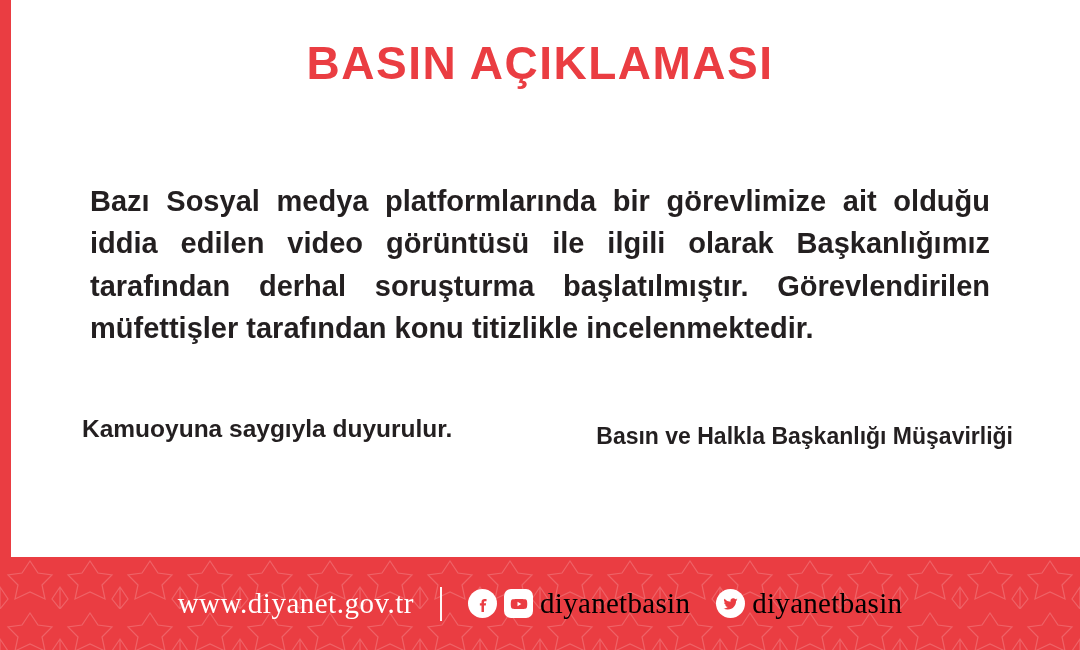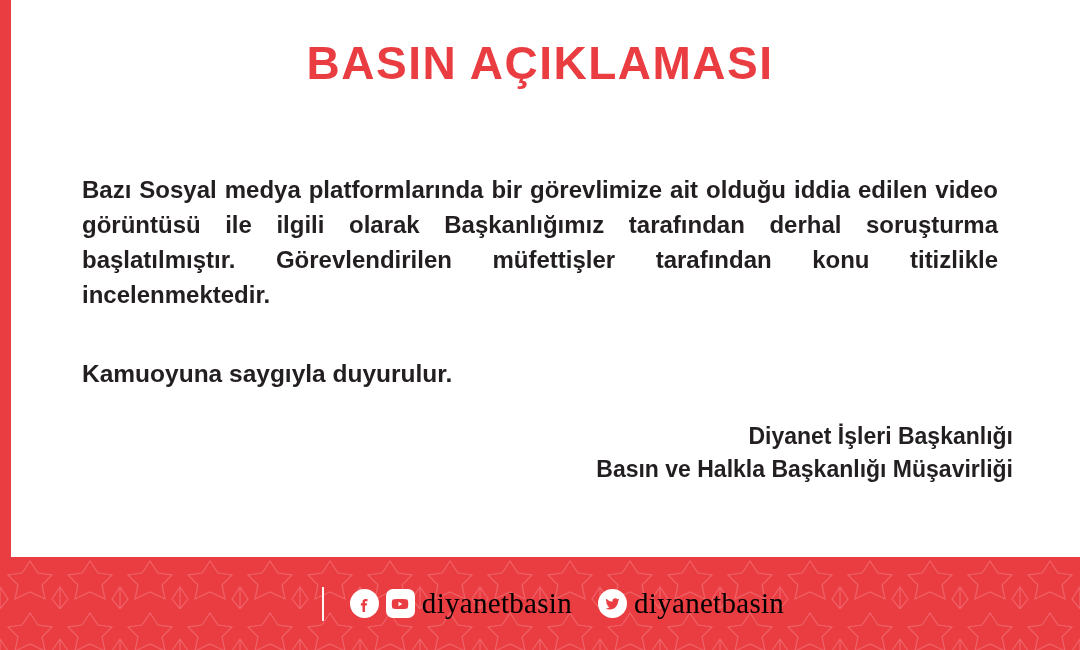--- a/index.html
+++ b/index.html
@@ -43,33 +43,33 @@
     font-family: "Liberation Sans", sans-serif;
   }
   
   .body-block {
     position: absolute;
     top: 172px;
     left: 82px;
     width: 916px;
   }
   .paragraph {
-    font-size: 24px;
+    font-size: 29px;
     font-weight: bold;
     color: #231f20;
     line-height: 1.46;
     text-align: justify;
     text-justify: inter-word;
-    margin: 0;
+    margin: 8px;
   }
   .paragraph-last-line-fix {
     text-align-last: left;
   }
   .closing {
-    margin-top: 48px;
+    margin-top: 66px;
     font-size: 24.5px;
     font-weight: bold;
     color: #231f20;
     text-align: left;
   }
   .signature {
     position: absolute;
     top: 420px;
     left: 0;
     width: 1013px;
@@ -160,39 +160,39 @@
   <div class="left-stripe"></div>
 
   <div class="title">BASIN AÇIKLAMASI</div>
 
   <div class="body-block">
     <p class="paragraph paragraph-last-line-fix">Bazı Sosyal medya platformlarında bir görevlimize ait olduğu iddia edilen video görüntüsü ile ilgili olarak Başkanlığımız tarafından derhal soruşturma başlatılmıştır. Görevlendirilen müfettişler tarafından konu titizlikle incelenmektedir.</p>
     <p class="closing">Kamuoyuna saygıyla duyurulur.</p>
   </div>
 
   <div class="signature">
-    <div>Diyanet İşleri Başkanlığı</div>
     <div>Basın ve Halkla Başkanlığı Müşavirliği</div>
   </div>
 
   <div class="footer">
     <svg class="footer-pattern" viewBox="0 0 1080 93" preserveAspectRatio="none" xmlns="http://www.w3.org/2000/svg">
       <defs>
         <pattern id="stars" width="60" height="52" patternUnits="userSpaceOnUse">
           <g fill="none" stroke="#ffffff" stroke-width="1.2" opacity="0.55">
             <polygon points="30,4 38,16 52,18 42,28 45,42 30,35 15,42 18,28 8,18 22,16"></polygon>
             <polygon points="0,30 8,42 0,52"></polygon>
             <polygon points="60,30 52,42 60,52"></polygon>
           </g>
         </pattern>
       </defs>
       <rect width="1080" height="93" fill="url(#stars)"></rect>
     </svg>
 
     <div class="footer-inner">
+      <span class="site-url">www.diyanet.gov.tr</span>
 
       <span class="divider"></span>
 
       <span class="social-pair">
         <span class="icon-circle">
           <svg width="18" height="18" viewBox="0 0 24 24" xmlns="http://www.w3.org/2000/svg">
             <path fill="#ea3d42" d="M14.5 8.2h2.2V5.3h-2.6c-2.5 0-4.1 1.6-4.1 4.1v1.7H7.8v3h2.2v8.4h3.3v-8.4h2.4l.4-3h-2.8V9.6c0-.9.4-1.4 1.2-1.4z"></path>
           </svg>
         </span>
         <span class="icon-rounded">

--*--

Copy whichever lines above contain the string "xmlns".

     <svg class="footer-pattern" viewBox="0 0 1080 93" preserveAspectRatio="none" xmlns="http://www.w3.org/2000/svg">
           <svg width="18" height="18" viewBox="0 0 24 24" xmlns="http://www.w3.org/2000/svg">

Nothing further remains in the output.